We also don't care about the rate of the reaction, because this is pure thermodynamics.  We could write a Nernst equation for turning lead to gold and leave the philosopher's stone as an exercise for the student.  There would still be some equilibrium potential you could calculate - though I'm not sure what the standard state is for neutrinos. ;)
Now the energy of an ion passing through an ion channel is going to average (rms) $\frac{1}{2} mv^2$ in one direction, and equal $\frac{1}{2}  k_B T$.  Notice this can be much less than the $\ln$ expression times $k_B T$ (i.e. $RT$ for one particle) that the Nernst equation gives.
My interpretation of this, which I want to check here, is that this happens because of the randomness of individual particle energy in the Boltzmann distribution.  Certainly the energy predicted by the Nernst equation is dictated by that distribution:  $\exp(-E/k_B T)$.  
If an ion channel faces out to a tank of distilled water, the ion passes out and cannot return.  If you couple that to a very high energy reaction, what you are doing is waiting until the thermal energy in the region happens to all coalesce and come together at a single point to make that reaction go forward, which then allows one ion to leave.  As a result, the reaction cannot reverse unless that ion finds its way home.  What's a bit remarkable about that interpretation is that we seem to see entropy reversing - pure heat energy being sucked into a chemical or a high-energy electrons and bottled up.  This happens because we pay at least as much entropy in letting the ion loose into a dilute reservoir.

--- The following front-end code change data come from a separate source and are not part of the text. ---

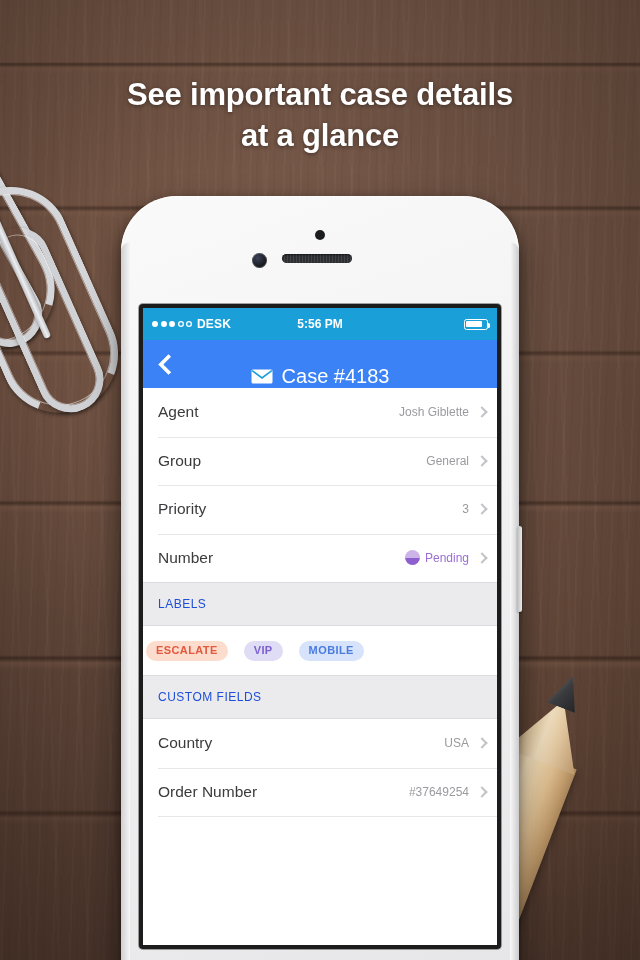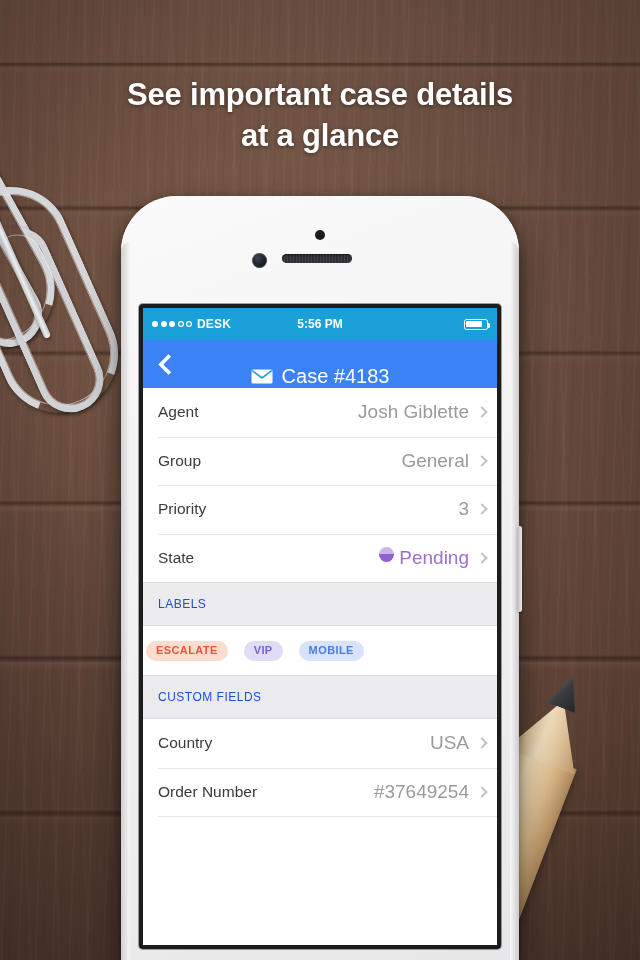--- a/index.html
+++ b/index.html
@@ -384,9 +384,10 @@
   }
   .row .value {
     margin-left: auto;
-    font-size: 19px;
+    font-size: 12px;
     color: #9a9a9f;
     display: flex;
+    align-items: center;
     gap: 5px;
   }
   .row .value.accent { color: #9b6fd4; }

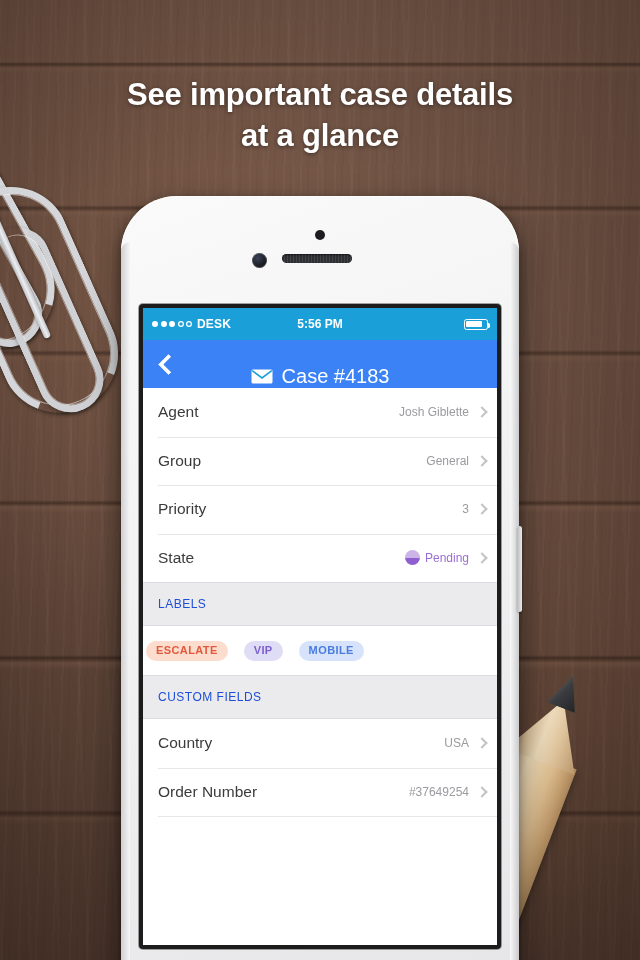--- a/index.html
+++ b/index.html
@@ -558,7 +558,7 @@
           </div>
 
           <div class="row">
-            <span class="label">State</span>
+            <span class="label">Number</span>
             <span class="value accent">
               <span class="pending-dot"></span>
               <span>Pending</span>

As we approach infinite energy from the gradient, kinetic effects will dominate.  The rarity of sufficiently energetic particles drops off exponentially, at the $\exp(-E/k_BT)$ rate.  Some measurement problems might be the leakage current of a voltmeter or the tendency of ions to collide with the solvent, diffuse slowly, and remain at a much higher concentration near the channel.  Neither of these should invalidate the Nernst equation at the theoretical level; they just make it increasingly hard to observe.